Her depression started to lift.  (She has an amazing testimony about a dramatic moment of recovery, but that is her story to tell.)  On the other hand, all the fears and grief I had stuffed down now floated up.  I had to start dealing with the fact that I and everyone I loved was going to get sick and die, and that fact terrorized me.  I could no longer be the cheerleader with “the ninety-percent cure rate,” since I was now quite conscious that the cure rate was a temporary illusion, a distraction from the fact that life has a one-hundred-percent mortality.

But I became a much better listener.

Listening, I learned, has a cost.  If you listen to those who have suffered loss and fear for the future, you will mourn.  So I mourned the scars of Adam and Mary, the loss of their hopes, and the fears of what the future would inevitably bring to all of us.  But if I mourned with them, we were no longer alone, and if we were no longer alone, we were comforted, and if comforted, loved.  And if we had love, we had hope.

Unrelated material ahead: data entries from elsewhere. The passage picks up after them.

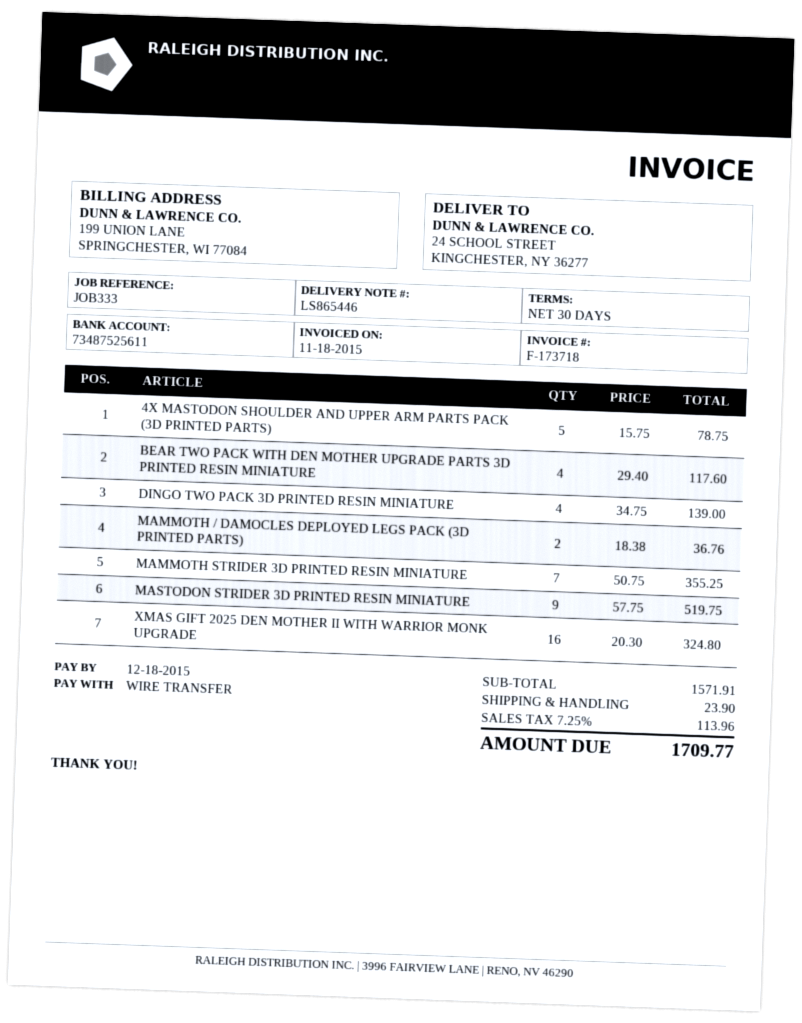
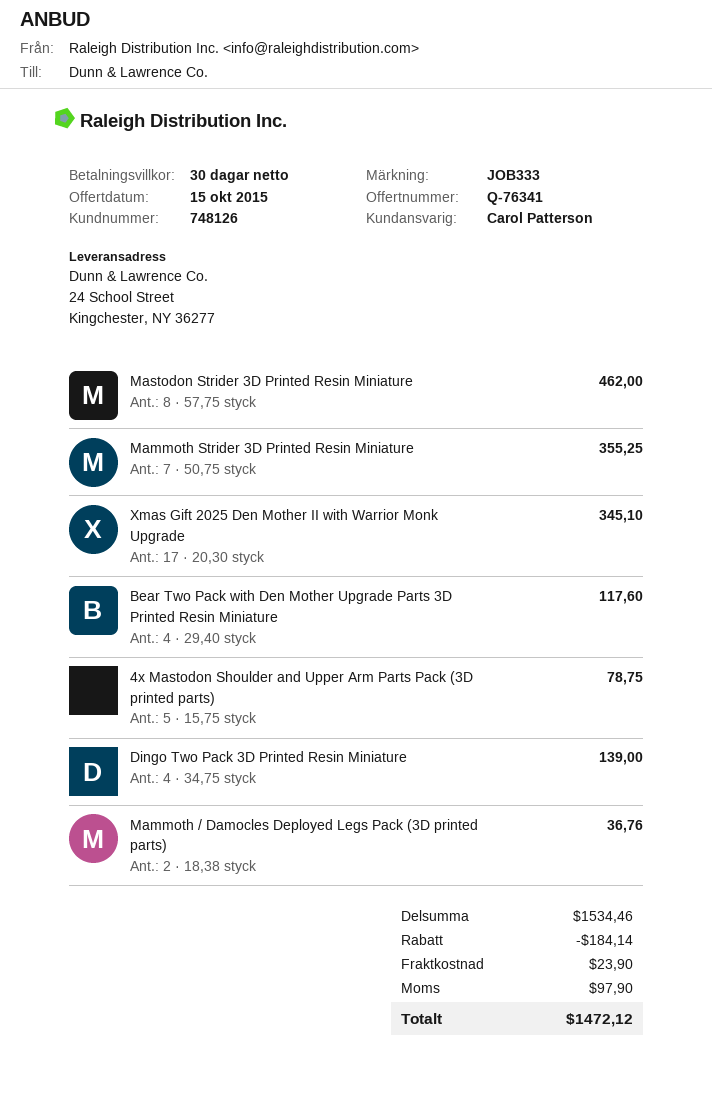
MASTODON STRIDER 3D PRINTED RESIN MINIATURE: 9 x 57.75 = 519.75 -> 8 x 57.75 = 462.00
XMAS GIFT 2025 DEN MOTHER II WITH WARRIOR MONK UPGRADE: 16 x 20.30 = 324.80 -> 17 x 20.30 = 345.10
subtotal: 1571.91 -> 1534.46
discount: none -> 184.14
tax: 113.96 -> 97.90
total: 1709.77 -> 1472.12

Jesus knew this.  His first public declaration in his ministry was that the kingdom of God was near.  His second was that the poor in spirit are blessed because they would receive the kingdom of heaven.  But his third was that those who mourn are blessed because they would be comforted.

There are times to stuff it down, those griefs about things lost and the fears of future sufferings and separations.  But do not fear listening, do not fear mourning.  Because we are blessed to mourn.  Then we shall know comfort.  And love.  And hope.